Transparency isn’t just another name for a film sheet used on an “overhead” projector—it’s also an essential quality of a good teacher. Transparent teachers are open and honest. They don’t spend their energy trying to cover up or wear a mask that hides who they really are.
Genesis 3, the story of Satan’s temptation of Adam and Eve, teaches us that the essence of evil is deceitfulness and lies. An adult who teaches children must never mislead the kids they’ve promised to teach. To do so may be to cause Jesus’ “little ones,” the ones he loved and died for, to stumble.
Paradoxically, if you’re not transparent, kids can see right through you! To be true to Christ and to the kids you teach, cultivate honesty in your life.
- Be honest with God. God wants your commitment to him and to ministry among his people. Christians are people “on the way”—you don’t have to be a perfect role model. Instead you’re called to be a living, growing child of God, committed to letting God be the King of your life. Children of the King want to root out the sin that creeps into their hearts. If you’ve not yet submitted to God, confess your sin and ask for the Holy Spirit’s help.
- Be honest with yourself. God knows that at times you will become tired, discouraged and ready to throw in the towel. You won’t always feel “up” and full of excitement about your ministry to kids. Sometimes you won’t even like them very much! Sometimes you’ll wonder if you’re the right person for this job. You needn’t pretend to be a saint, tireless and ever eager to do good works. When you admit negative feelings to yourself, you’re ready to take the next step—sharing them with God and with God’s people. That’s where you’ll find the help you need. Being honest with yourself marks the beginning of growth and change.
- Be honest with your fellow leaders. Church leaders who organize children’s programs are always looking for volunteers. You’ve said yes. And now it’s up to you to let them know when you have questions, problems, doubts, or frustrations. If you feel like you need more training, if the supplies you were promised don’t materialize, if you feel like you need a little time off, speak up. Be honest. Don’t hide issues that will fester and cause anger or discouragement.
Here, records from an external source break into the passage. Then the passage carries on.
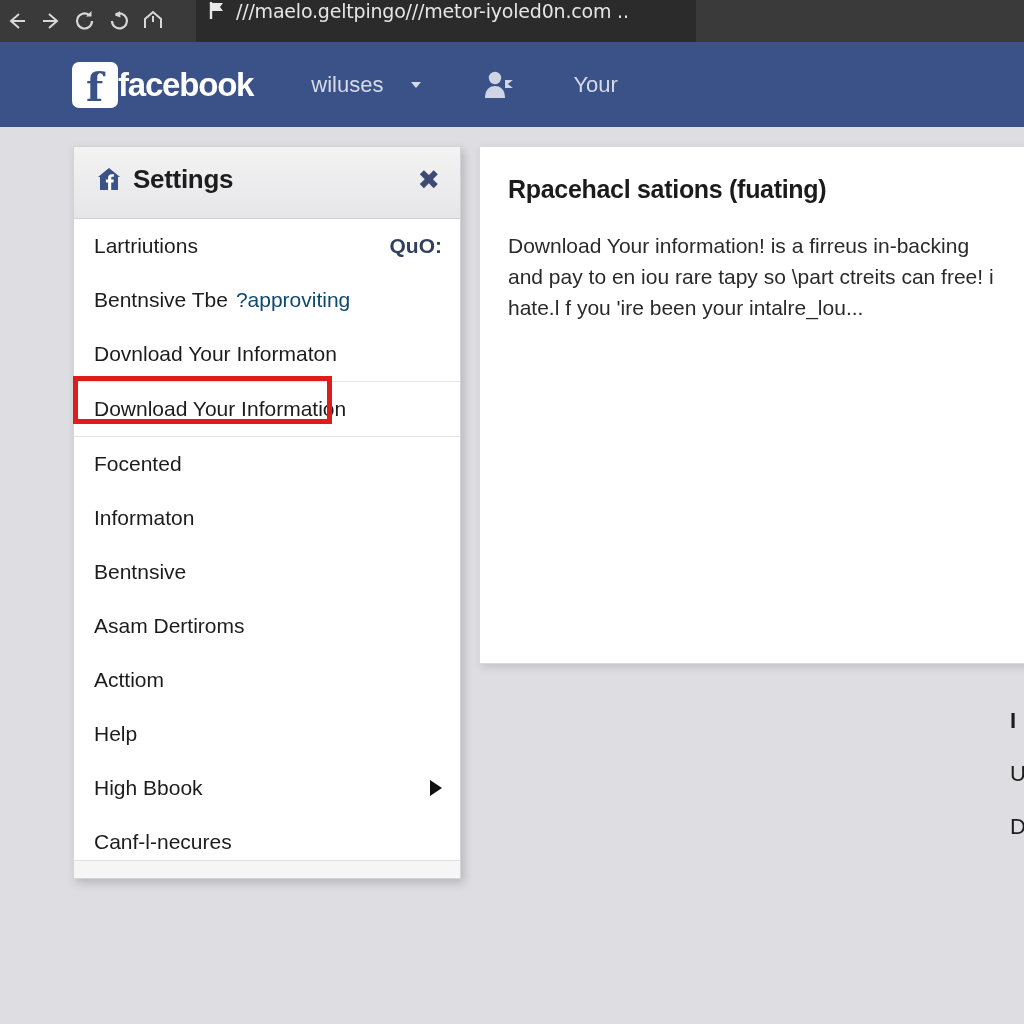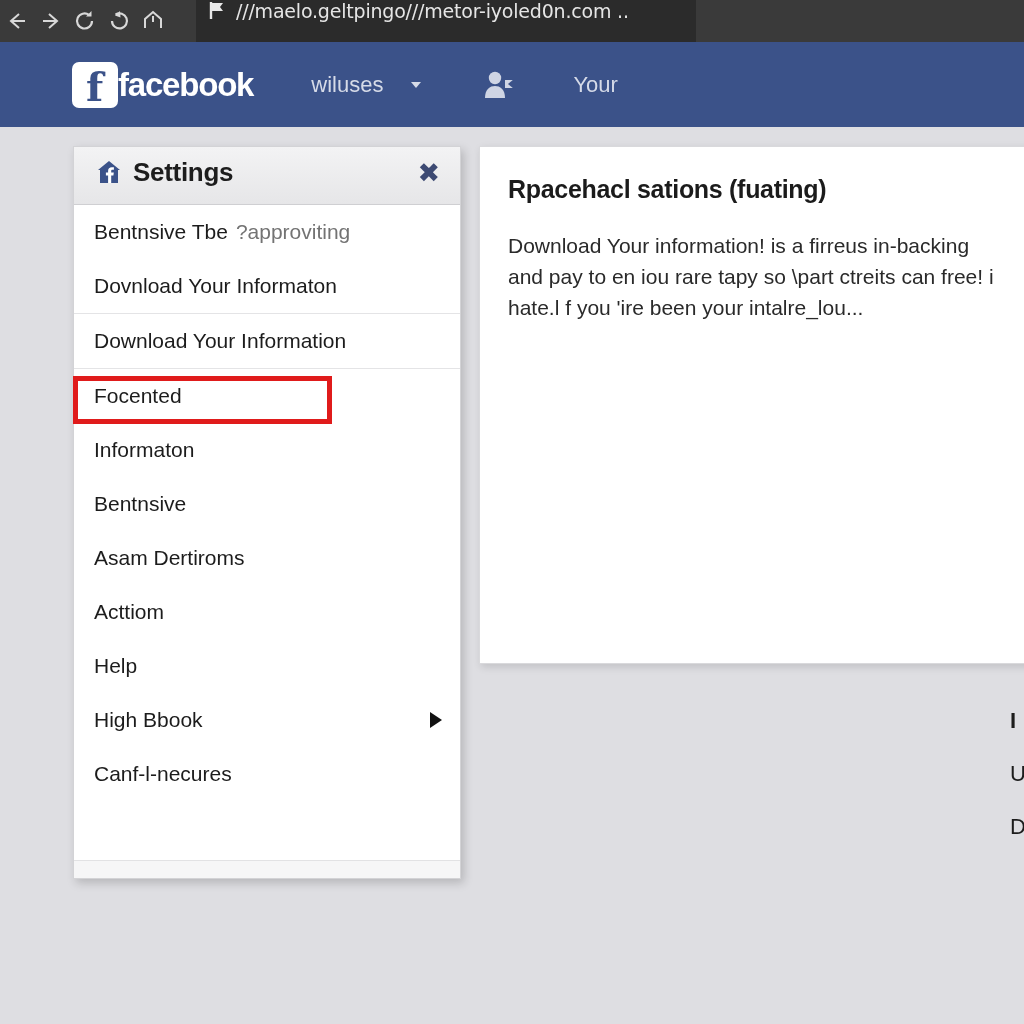--- a/index.html
+++ b/index.html
@@ -121,21 +121,21 @@
     position: absolute;
     left: 73px; top: 146px;
     width: 388px;
     height: 733px;
     background: #ffffff;
     border: 1px solid #d3d3d6;
     box-shadow: 3px 4px 9px rgba(0,0,0,0.18);
     box-sizing: border-box;
   }
   #settings-header {
-    height: 58px;
+    height: 72px;
     background: linear-gradient(180deg, #f3f3f4 0%, #e6e6e8 100%);
     border-bottom: 1px solid #cfcfd2;
     display: flex;
     align-items: center;
     padding: 0 20px 7px 22px;
     box-sizing: border-box;
   }
   #settings-header-icon {
     width: 26px; height: 26px;
     flex: none;
@@ -167,21 +167,21 @@
     white-space: nowrap;
     position: relative;
   }
   .menu-item .label { flex: 1; }
   .menu-item .badge {
     color: #31405f;
     font-weight: bold;
     font-size: 21px;
   }
   .menu-item .sub {
-    color: #737373;
+    color: #0c4a6e;
     margin-left: 8px;
   }
   .menu-item .arrow {
     width: 0; height: 0;
     border-top: 8px solid transparent;
     border-bottom: 8px solid transparent;
     border-left: 12px solid #111111;
   }
   .menu-sep {
     height: 1px;
@@ -324,20 +324,24 @@
 
   <div id="settings-header">
     <svg id="settings-header-icon" viewBox="0 0 26 26">
       <path d="M13 2 L24 11 L22 11 L22 24 L4 24 L4 11 L2 11 Z" fill="#3b5289"></path>
       <path d="M15.2 24 L15.2 16.5 L17.4 16.5 L17.8 13.6 L15.2 13.6 L15.2 12.1 C15.2 11.3 15.5 10.8 16.7 10.8 L17.9 10.8 L17.9 8.3 C17.6 8.25 16.7 8.15 15.7 8.15 C13.5 8.15 12.1 9.45 12.1 11.8 L12.1 13.6 L9.9 13.6 L9.9 16.5 L12.1 16.5 L12.1 24 Z" fill="#ffffff"></path>
     </svg>
     <div id="settings-title">Settings</div>
     <div id="settings-close">✖</div>
   </div>
 
+  <div class="menu-item">
+    <span class="label">Lartriutions</span>
+    <span class="badge">QuO:</span>
+  </div>
 
   <div class="menu-item">
     <span>Bentnsive Tbe</span>
     <span class="sub">?approviting</span>
   </div>
 
   <div class="menu-item">
     <span class="label">Dovnload Your Informaton</span>
   </div>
- Be honest with children. No, you don’t have to bare your soul and confess your darkest sins to your kids. But you should be able to say honestly that you are a sinner, that you have doubts or questions, that sometimes you struggle. If kids raise a question you can’t answer, say so. If they catch you in an inconsistency, admit it. If something is troubling you—your mother’s cancer, your spouse’s unemployment, or your runaway dog—say so. When you become vulnerable, kids are more likely to come to you with their own problems. And who knows, they just might surprise you—by sending a card to your mother or praying for your spouse or making some posters to help you find your dog!